● DATASET
——
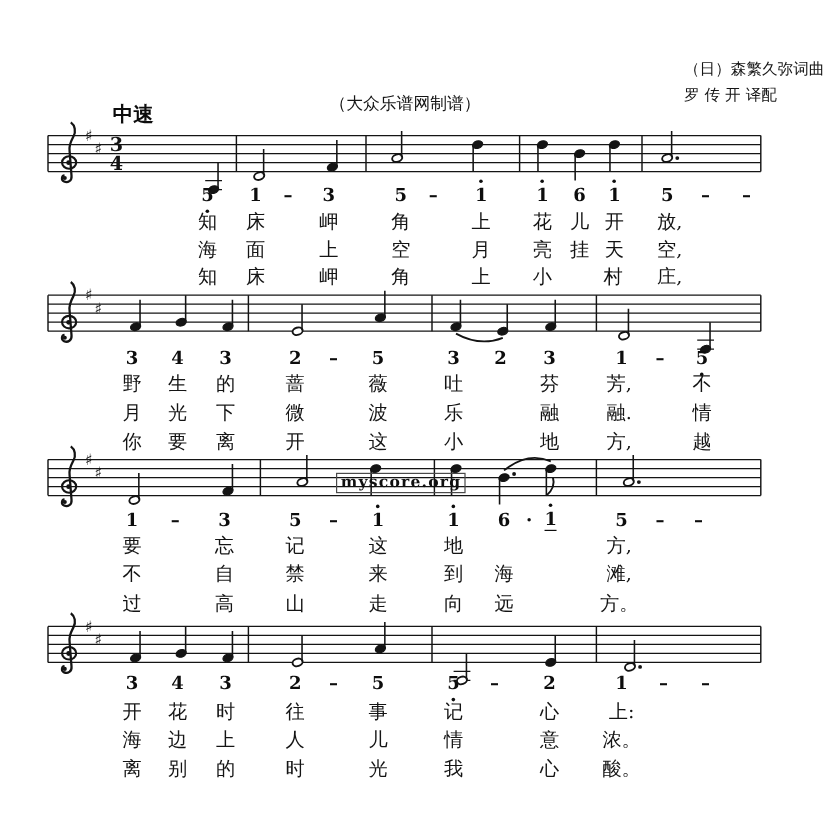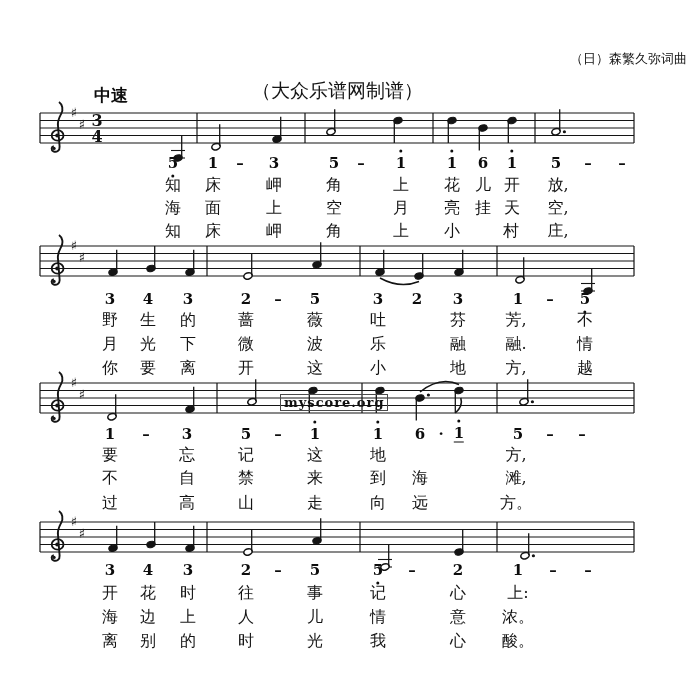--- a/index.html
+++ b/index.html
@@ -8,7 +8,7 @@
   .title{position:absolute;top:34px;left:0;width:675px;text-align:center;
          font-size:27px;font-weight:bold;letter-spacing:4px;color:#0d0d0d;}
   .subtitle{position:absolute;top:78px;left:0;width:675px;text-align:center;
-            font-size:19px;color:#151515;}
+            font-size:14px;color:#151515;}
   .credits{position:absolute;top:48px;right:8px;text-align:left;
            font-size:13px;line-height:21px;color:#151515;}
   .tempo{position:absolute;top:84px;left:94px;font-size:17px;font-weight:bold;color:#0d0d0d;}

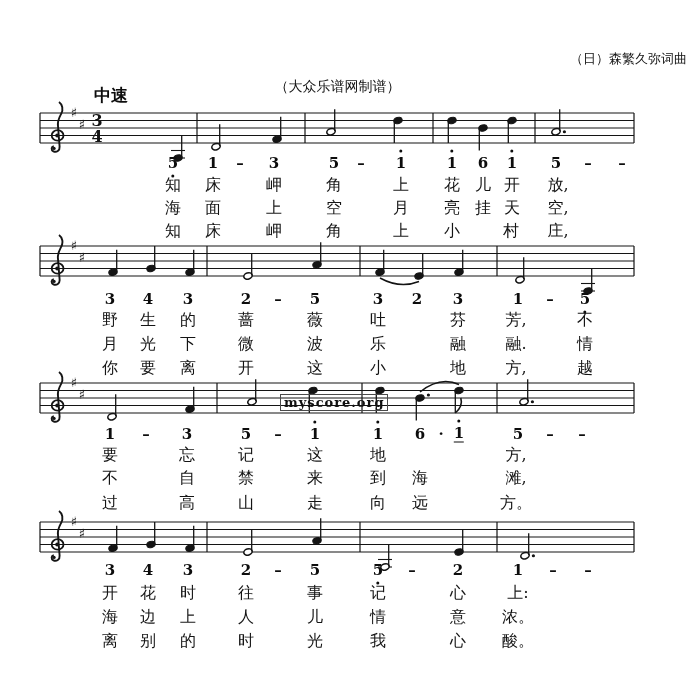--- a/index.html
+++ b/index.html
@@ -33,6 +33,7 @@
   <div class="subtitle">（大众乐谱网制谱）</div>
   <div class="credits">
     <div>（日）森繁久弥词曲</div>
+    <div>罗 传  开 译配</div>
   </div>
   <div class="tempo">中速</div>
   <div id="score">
——
● TASK INSTRUCTIONS
Take every line in the preceding listing that contains "credits" and copy it.

● PROBLEM SOLUTION
   .credits{position:absolute;top:48px;right:8px;text-align:left;
   <div class="credits">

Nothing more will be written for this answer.